Four out of ten people would be willing to accept some degree of risk of immediate death rather than having to take a daily pill to prevent cardiovascular disease (CVD), and almost one in ten people would be prepared to sacrifice two years of life to avoid a daily pill.
These are some of the findings of research[1]
published in Circulation: Cardiovascular Quality and Outcomes, offering insight into the problem of medication non-adherence.
In seeking to understand the psychological factors at play in medication adherence, researchers at the University of California San Francisco (UCSF) and the University of North Carolina at Chapel Hill asked 1,000 people aged 30 years or over how much of their life they would be willing to forfeit to avoid taking daily medication; similarly, how much money they would be prepared to pay, and the risk of death they would be willing to accept.
Some 8.2% of participants said they would be willing to shorten their life by as much as two years, while around 21.6% would trade between a week and a year. Some 12.8% said they would accept a minimal risk of death (0.0001% risk), while 9.0% said they would take a 10% chance of death. Most people (62.1%), however, were not willing to gamble any risk of immediate death. On average, the participants were prepared to pay US$1,445 to avoid taking a pill each day for the rest of their lives, with 21.9% saying they would pay US$1,000 or more, including 2.8% who would pay US$25,000. Some 42.8% would not be willing to pay anything.
The ultimate aim of the research was to consider the implications for medication strategies of such perceptions. “We tried to measure how much the act of taking a pill — obtaining it, remembering to take it and actually taking it – interferes with one’s quality of life,” says lead author Robert Hutchins, an internal medicine physician at UCSF. “The act of having to take a daily pill can have a large effect on an individual’s quality of life. And on a population level, even for the small reductions in quality of life like those found in this study, that effect multiplied across millions of people can have very large effects on the cost-effectiveness of that drug for a population.”

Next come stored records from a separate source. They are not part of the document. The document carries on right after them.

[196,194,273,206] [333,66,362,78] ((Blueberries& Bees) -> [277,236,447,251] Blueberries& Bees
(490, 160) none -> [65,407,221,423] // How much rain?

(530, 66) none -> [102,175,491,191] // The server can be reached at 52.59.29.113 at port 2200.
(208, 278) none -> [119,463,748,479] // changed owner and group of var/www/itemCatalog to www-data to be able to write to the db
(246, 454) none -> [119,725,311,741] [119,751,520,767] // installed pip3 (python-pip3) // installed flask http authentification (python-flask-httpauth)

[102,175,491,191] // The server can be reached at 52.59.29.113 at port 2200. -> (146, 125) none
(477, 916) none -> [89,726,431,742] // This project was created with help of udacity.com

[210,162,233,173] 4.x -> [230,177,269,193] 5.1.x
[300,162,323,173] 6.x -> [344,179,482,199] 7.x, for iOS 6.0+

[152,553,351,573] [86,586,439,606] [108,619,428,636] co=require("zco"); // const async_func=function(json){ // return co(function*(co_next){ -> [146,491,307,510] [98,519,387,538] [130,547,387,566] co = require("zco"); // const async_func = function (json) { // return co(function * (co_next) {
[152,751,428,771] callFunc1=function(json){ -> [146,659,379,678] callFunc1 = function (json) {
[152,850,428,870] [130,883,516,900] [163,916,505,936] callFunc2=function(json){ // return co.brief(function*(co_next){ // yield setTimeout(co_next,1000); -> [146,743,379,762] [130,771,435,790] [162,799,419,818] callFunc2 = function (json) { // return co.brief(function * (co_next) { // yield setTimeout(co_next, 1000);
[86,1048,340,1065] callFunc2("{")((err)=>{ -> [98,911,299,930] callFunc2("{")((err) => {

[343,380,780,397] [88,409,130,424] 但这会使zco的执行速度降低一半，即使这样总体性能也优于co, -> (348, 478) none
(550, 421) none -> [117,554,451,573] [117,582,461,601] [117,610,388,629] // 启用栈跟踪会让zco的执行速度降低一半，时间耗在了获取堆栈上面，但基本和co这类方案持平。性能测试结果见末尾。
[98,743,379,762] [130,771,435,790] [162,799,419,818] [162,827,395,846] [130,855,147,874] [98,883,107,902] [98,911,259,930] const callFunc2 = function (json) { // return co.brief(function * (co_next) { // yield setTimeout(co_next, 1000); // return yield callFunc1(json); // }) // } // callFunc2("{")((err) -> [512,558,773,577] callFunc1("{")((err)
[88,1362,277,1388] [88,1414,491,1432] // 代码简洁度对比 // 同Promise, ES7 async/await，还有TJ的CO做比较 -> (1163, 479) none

Cumulatively, the impact of non-adherence is known to be significant: healthcare costs among medication-compliant patients has been measured as 47% less than that of the least adherent patients[2]
. In the United States, 51% of people treated for hypertension are believed to be adherent to their long-term therapy, with up to a half of patients discontinuing statins within a year of treatment initiation[3]
. The cost to the healthcare system was estimated to be US$105.8bn, or US$453 per adult, in 2010
[4]. In 2011, the global pharmaceutical industry was losing an estimated US$564bn annually as a result of medication non-adherence, according to consultancy firm Capgemini based in Paris.
For healthcare providers, understanding the factors at play in non-adherence is important: Hutchins and his team therefore determined the mean utility value — a statistical measure of a population’s willingness to engage with a service or intervention — of taking a pill daily for CVD prevention, and found it to be approximately 0.990 to 0.994.
“Knowing this value and the distribution of responses may be useful for researchers and policymakers evaluating preventive interventions for CVD, including the decision about taking aspirin or statins, and should be considered in addition to information about the decrements in utility from adverse outcomes such as gastrointestinal bleeding or myopathy,” they conclude.
References
[1] Hutchins R, Viera AJ, Sheridan SL et al. Circulation: Cardiovascular Quality Outcomes. 3 February 2015.
[2] CDC Medication Adherence in Chronic Cardiovascular Disease conference presentation, March 2013, citing: Sokol MC, McGuigan KA,Verbrugge RR, et al. Impact of medication adherence on hospitalization risk and healthcare cost. Medical Care, 2005;43.6:521–530.
[3] CDC Medication Adherence conference presentation, March 2013, citing: Choudhry NK, Avorn J, Glynn RJ, et al. Full Coverage for Preventive Medications after Myocardial Infarction. New England Journal of Medicine 2011;365:2088-2097 and: Yeaw J. Comparing adherence and persistence across 6 chronic medication classes. Journal of Managed Care Pharmacy 2009;15(9):728–740.
[4] CDC Medication Adherence in Chronic Cardiovascular Disease conference presentation, March 2013, citing: Nasseh K, Glave Frazee S, Visaria J et al. Cost of medication nonadherence associated with diabetes, hypertension, and dyslipidemia. American Journal of Pharmacy Benefits 2012;4.2:e41–e47.